Cover from the 1971 special edition of Architectural Review.

The Year without a Summer


The 19. Century was not only the century of industrialization, the spark that “set human civilization aflame” (Andri Snaer Magnason). Between 1800 and 1815 half a dozen large volcanic eruptions all across the globe significantly changed the climate in China as well as all across Europe and practically all continents. What followed was “the year without a summer” 1816 which did not only bring massive crop failures as well as floods and resulting famines and other hardships to societies worldwide, it also influenced European culture so profoundly that a whole new era of the arts and philosophy developed that had a lasting impact on all of modern society: Romanticism. 1816 is not such a distant past and the paintings, poems, novels and scientific treaties of that era by Caspar David Friedrich, Lord Byron or Mary Shelley remain central to our cultural canon and identity today. In fact, all these climate change stories and images have been right in front of our eyes, in museums, libraries, on t-shirts and advertisements all along.
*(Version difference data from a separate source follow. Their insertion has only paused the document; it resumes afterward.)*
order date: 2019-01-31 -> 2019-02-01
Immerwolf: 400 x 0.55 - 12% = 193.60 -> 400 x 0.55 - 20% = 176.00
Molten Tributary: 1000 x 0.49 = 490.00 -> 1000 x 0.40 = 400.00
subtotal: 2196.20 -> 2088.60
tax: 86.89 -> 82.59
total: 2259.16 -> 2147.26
To understand better what’s ahead of us now, we should seek advise from ourselves just seven generations back.


This is an image of the first page of Lod Byron’s famous poem “Darkness” from summer 1816. The full text of the poem and more information about the impacts of “The Year without a Summer” can be found online.

Lo Sposalizio del Mare – the Marriage to the Sea

Every year at Ascension Day (Ascensione di Cristo, or “Festa della Sensa” as the Venetians say, it is celebrated in May) the Republic of Venice celebrates itself but also it’s intimate relationship to the sea.
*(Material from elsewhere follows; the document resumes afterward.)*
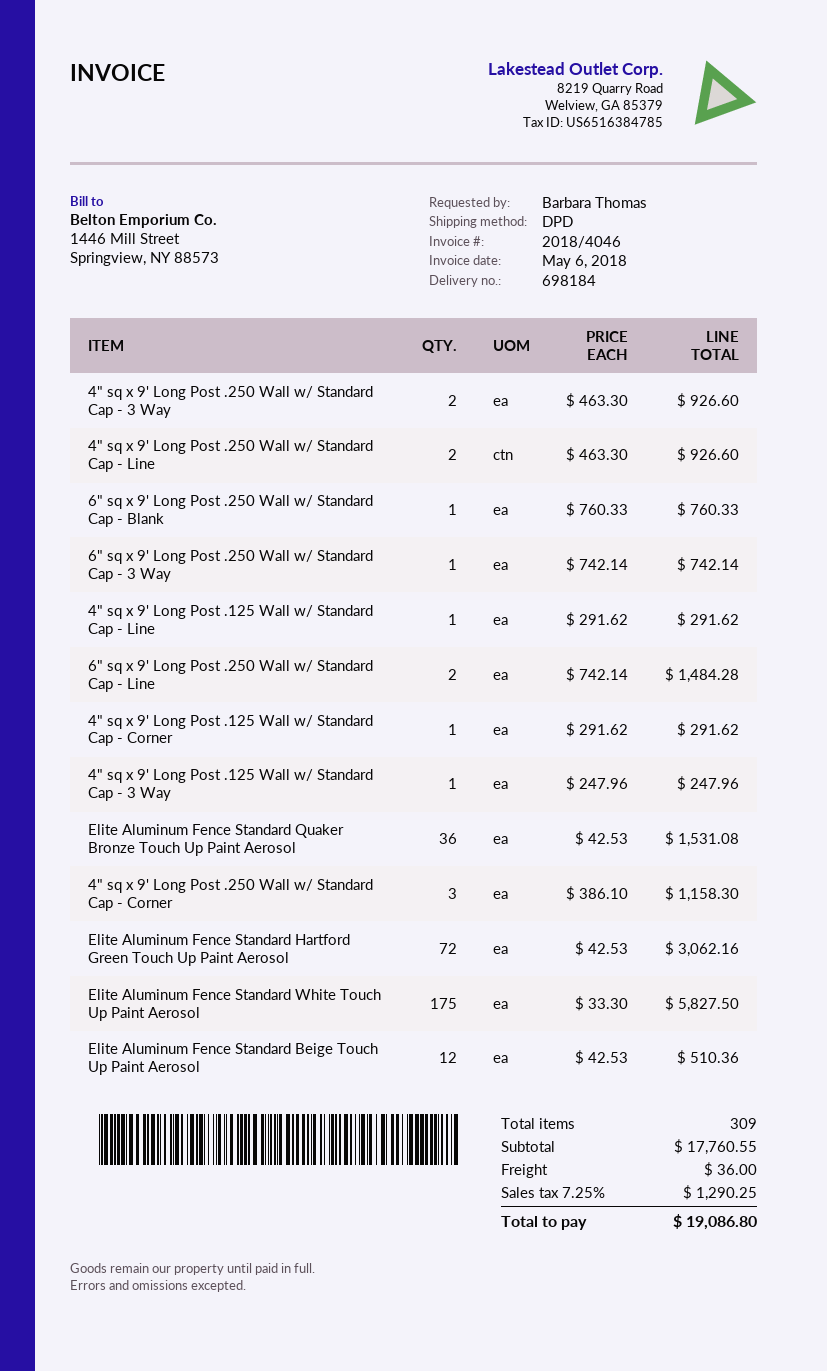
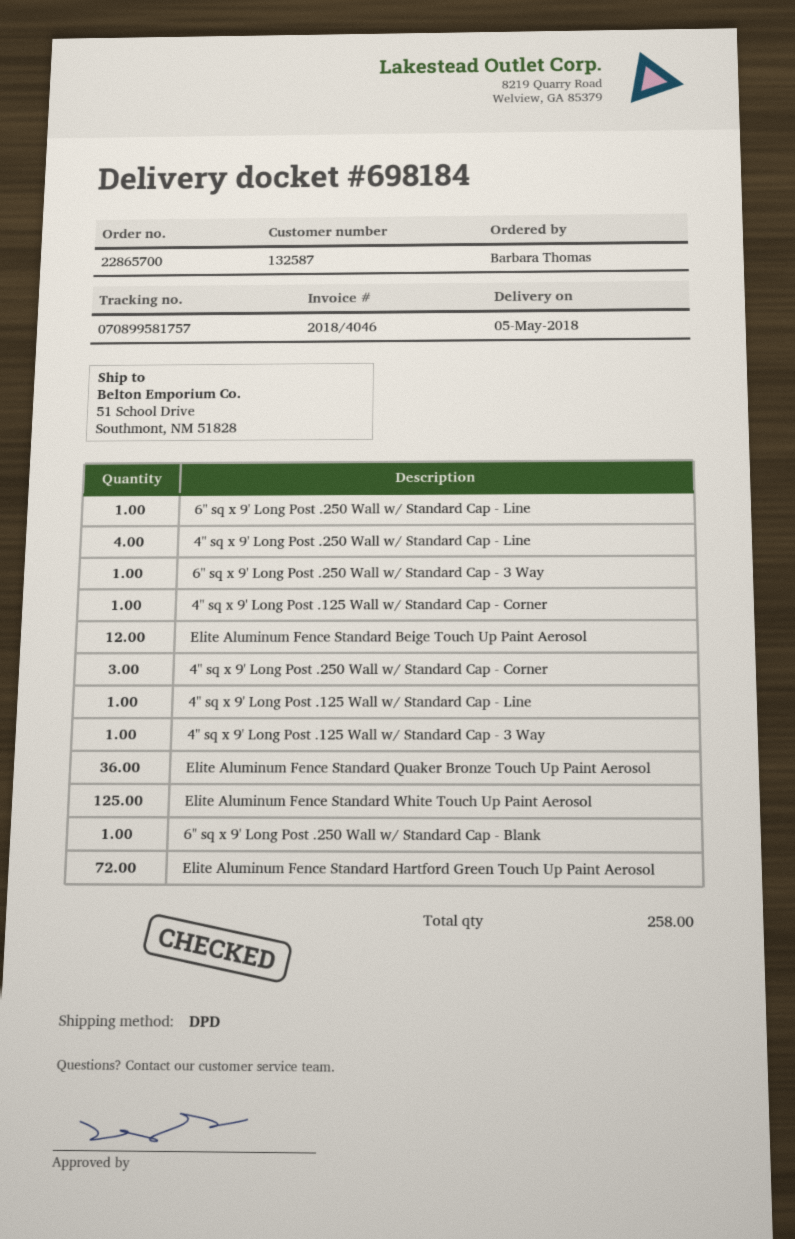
4" sq x 9' Long Post .250 Wall w/ Standard Cap - 3 Way: 2 -> none
4" sq x 9' Long Post .250 Wall w/ Standard Cap - Line: 2 -> 4
6" sq x 9' Long Post .250 Wall w/ Standard Cap - Line: 2 -> 1
Elite Aluminum Fence Standard White Touch Up Paint Aerosol: 175 -> 125
total quantity: 309 -> 258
In the age of Renaissance the head of state, called the Doge, would be rowed out to the island Sant Elena in a boat. Upon entering the open sea, he would throw a golden ring in to the water as a sign of matrimony to the Mediterranean Sea.

This tradition stopped when the independent republic dissolved in the so called Fall of the Republic in 1797. Since the 1960’s Venice has picked up the tradition and the ritual is enacted anualy by the mayor of Venice.
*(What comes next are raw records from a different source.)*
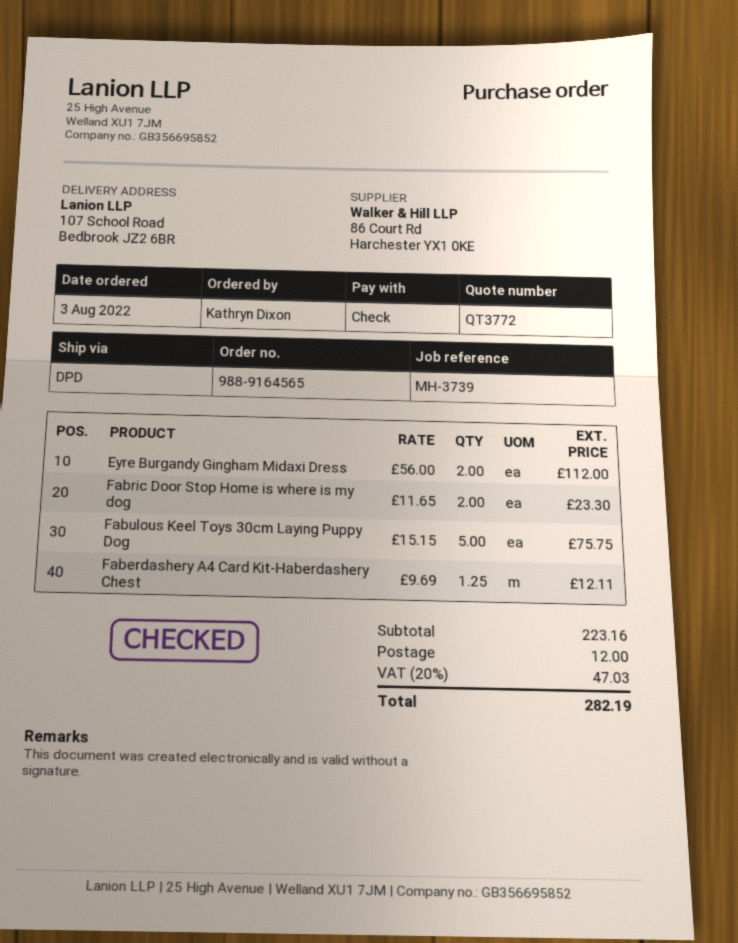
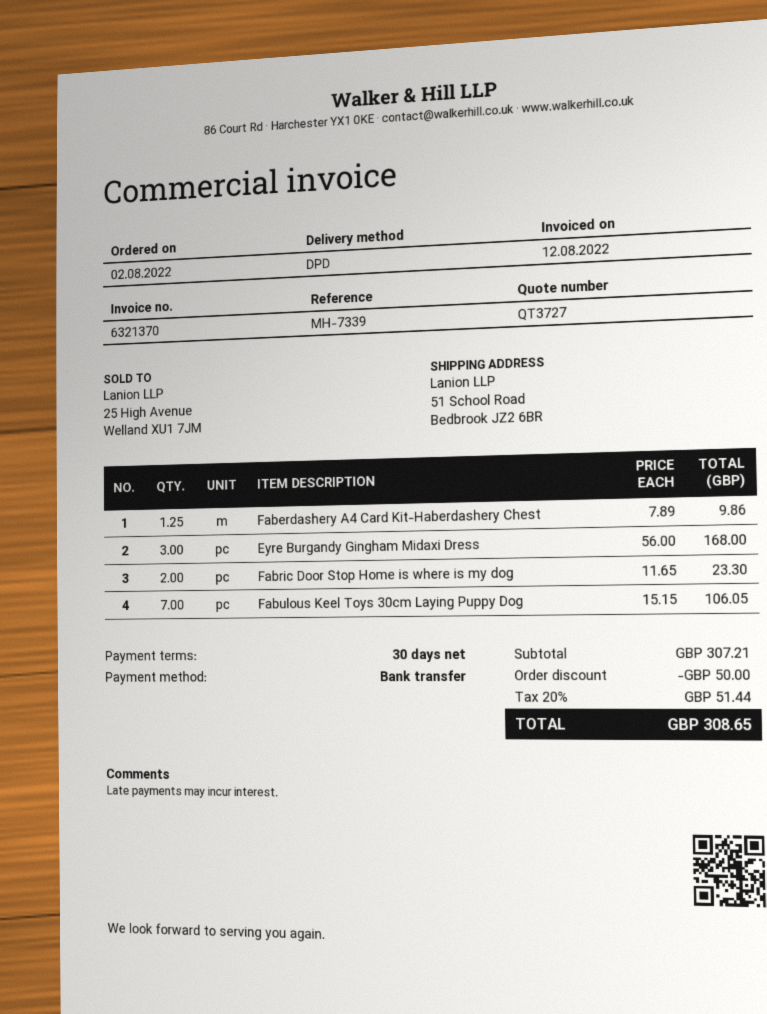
quote number: QT3772 -> QT3727
order date: 2022-08-03 -> 2022-08-02
reference: MH-3739 -> MH-7339
payment method: cheque -> bank transfer
ship to: 107 School Road, Bedbrook JZ2 6BR -> 51 School Road, Bedbrook JZ2 6BR
Eyre Burgandy Gingham Midaxi Dress: 2 x 56.00 = 112.00 -> 3 x 56.00 = 168.00
Fabulous Keel Toys 30cm Laying Puppy Dog: 5 x 15.15 = 75.75 -> 7 x 15.15 = 106.05
Faberdashery A4 Card Kit-Haberdashery Chest: 1.25 x 9.69 = 12.11 -> 1.25 x 7.89 = 9.86
subtotal: 223.16 -> 307.21
discount: none -> 50.00
shipping: 12.00 -> none
tax: 20% = 47.03 -> 20% = 51.44
total: 282.19 -> 308.65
The tradition is believed to be more then 1.000 years old and probably has origins in even older pagan rituals. There are various related stories and rituals of sacrificial offerings to the sea, often with the intent of making it more lenient for sea travels.

Painting by Canaletto (Giovanni Antonio Canal) from 1745

See the respective Wikipedia article here.

Sunken City Deep Dive Dubai

“Take the plunge and explore an abandoned and flooded city, an incredible 60 meters underwater. Experience Deep Dive Dubai – a world of exciting and unique scuba and freediving opportunities,” reads the website of Deep Dive Dubai, a newly opened diving resort. The resort is said to be conveniently located “– 15 minutes from Downtown Dubai and 25 minutes from Dubai International Airport –” and sets the world record for the deepest artificial diving pool, featuring artificial ruins for the divers to explore.

Of course, Deep Dive Dubai, cashes in on the uncanny of a dive among ruins in a city that according to studies from 2010 could very likely be submerged by 2100. Dubai ranks high among the coastal cities most at risk from sea level rise.
The “sunken city” appears to be such a vital marketing element, it even has it’s own icon on all webpages of the company, as you can see below:

Artificial ruins are not a new idea. They were already once the rage among landscape architects in the period of romanticism in the 19. century all over Europe. For more info on the cult of ruins, you can read online the publication by Anne Eriksen enticingly titled “The Murmur of Ruins” or check out the wikipedia entry on ruins with images of the garden of the castle Schönbrunn in Vienna.